Görüldüğü gibi bir tek fırça darbesi ile "önceki"
yokedilen toplum yığınları ve yine bir
başka fırça darbesi ile "sonraki" yokedilmiş
insan yığınları gözler önüne seriliyor. Yok
edilen yığınların vücud kalıntıları
gözlerimiz önünde uzayıp gidiyor. Bu ölü vücut artıkları
önünde yüce Allah'ın varlık bütününe ilişkin
şu yasası dile geliyor:
"İşte biz günahkarlara böyle yaparız."
Bu sürekli geçerliği olan bir yasadır. Onun
kapsamı dışına çıkılamaz.
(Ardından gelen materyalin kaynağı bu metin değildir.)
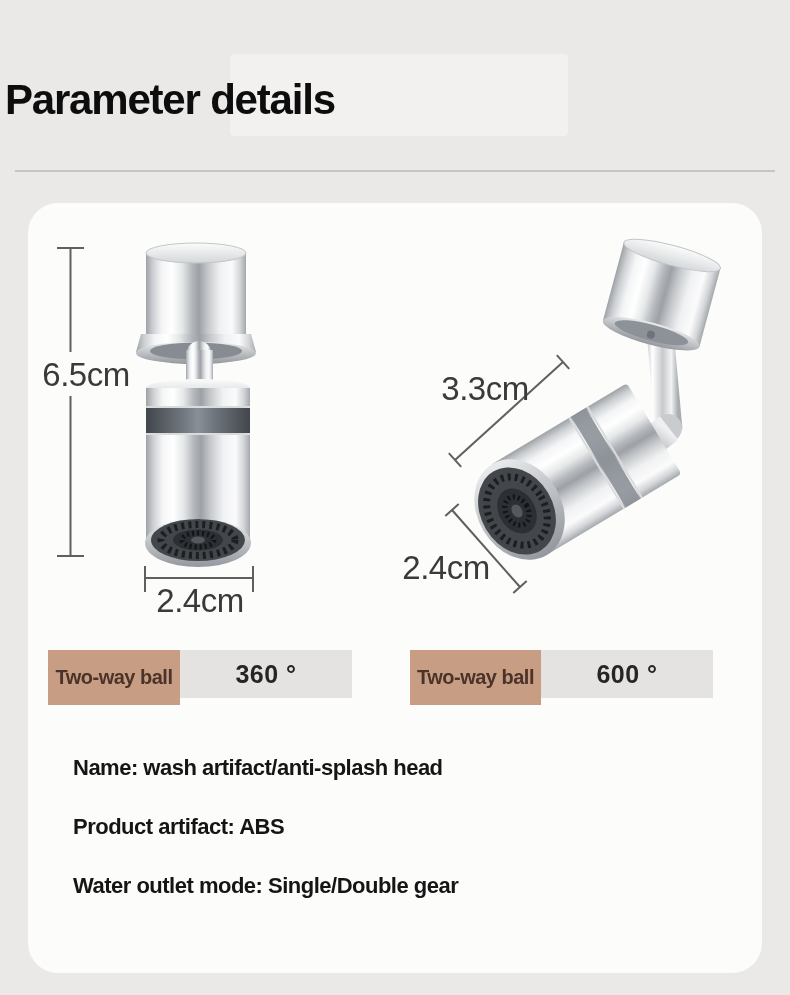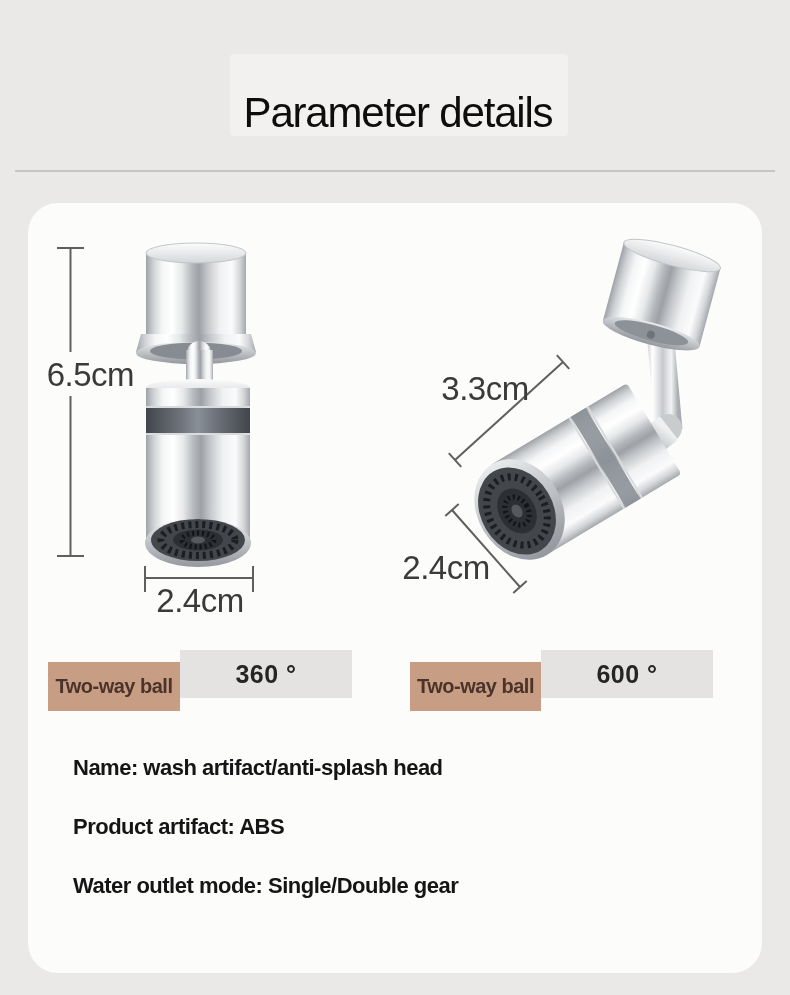--- a/index.html
+++ b/index.html
@@ -17,9 +17,9 @@
     background:var(--title-block-bg,#f2f1ef);border-radius:4px;
   }
   .page-title{
-    position:absolute;left:0;top:72px;width:760px;margin:18px;
-    text-align:center;
-    font-size:42px;font-weight:400;letter-spacing:-1.2px;
+    position:absolute;left:0;top:72px;width:760px;margin:5px;
+    text-align:left;
+    font-size:42px;font-weight:700;letter-spacing:-1.2px;
     color:var(--title-text,#0d0d0d);line-height:46px;
   }
   .divider{

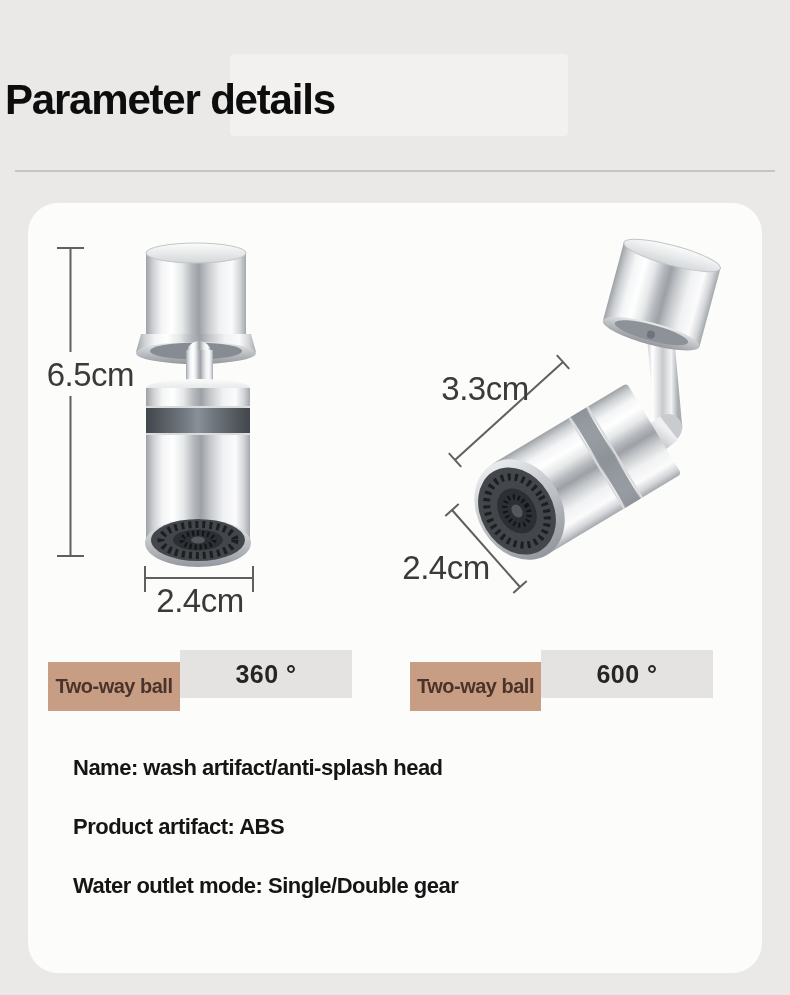--- a/index.html
+++ b/index.html
@@ -42,7 +42,7 @@
     font-size:33px;font-weight:400;color:var(--dim-text,#3a3a3a);
     line-height:34px;letter-spacing:-0.5px;
   }
-  #dim-65{left:38px;top:358px;width:96px;text-align:right;}
+  #dim-65{left:38px;top:358px;width:96px;}
   #dim-24L{left:148px;top:584px;width:104px;}
   #dim-33{left:435px;top:372px;width:100px;}
   #dim-24R{left:396px;top:551px;width:100px;}

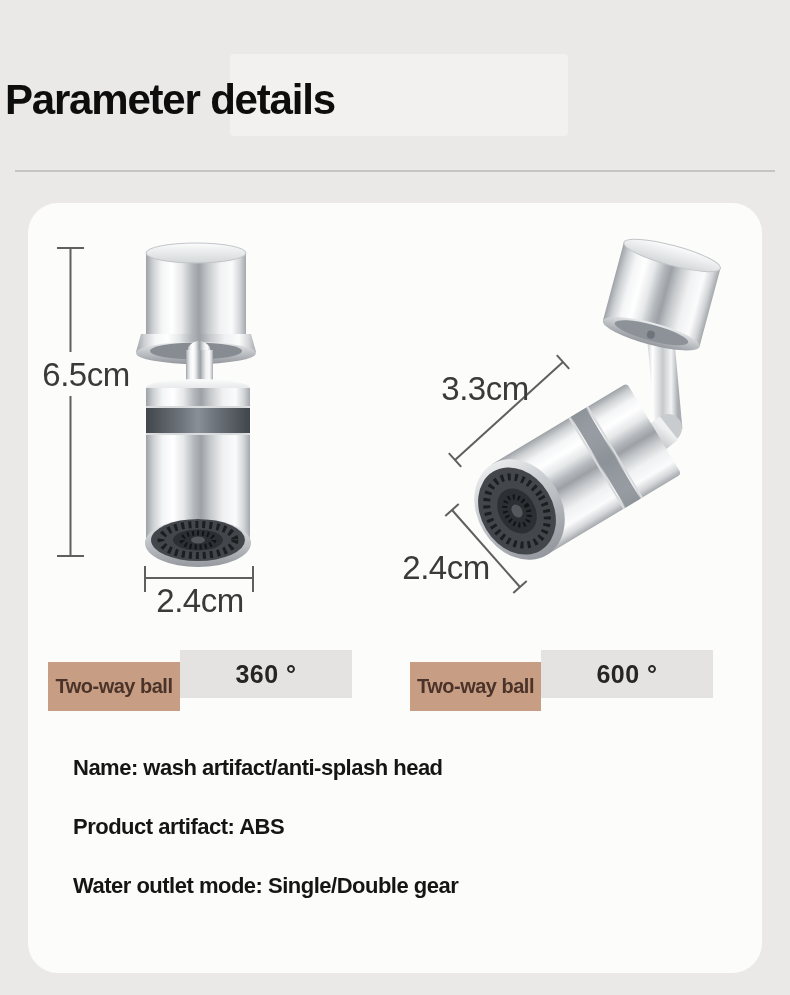--- a/index.html
+++ b/index.html
@@ -52,9 +52,9 @@
   #bar-left{left:48px;}
   #bar-right{left:410px;}
   .bar-tan{
-    width:132px;height:49px;display:flex;align-items:center;justify-content:center;
+    width:132px;height:55px;display:flex;align-items:center;justify-content:center;
     background:var(--tan,#c79e83);color:var(--tan-text,#4b332a);
-    font-size:20px;font-weight:700;letter-spacing:-0.5px;margin-top:12px;
+    font-size:20px;font-weight:700;letter-spacing:-0.5px;
   }
   #bar-right .bar-tan{width:131px;}
   .bar-val{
O anda günahkârlar
"öncekiler"in ve "sonrakiler"inkine benzer
bir yokoluş darbesini beklemeye koyulmuşlarken
mahvolmaya, hiç olmaya ilişkin bildiğimiz şu
tehdit içerikli beddua ile yüzyüze geliyorlar:
"O gün inkarcıların vay haline!"
İNSANIN YARATILIŞI
Yıkıntılar ve insan vücudunun kalıntıları
arasında geçen bu geziden döner dönmez yaratmayı, can
vermeyi, küçük-büyük her canlıyı belirli bir plâna,
bir ön tasarıya göre geliştirme olgularını gözlememizi
sağlayan yeni bir geziye çıkarılıyoruz.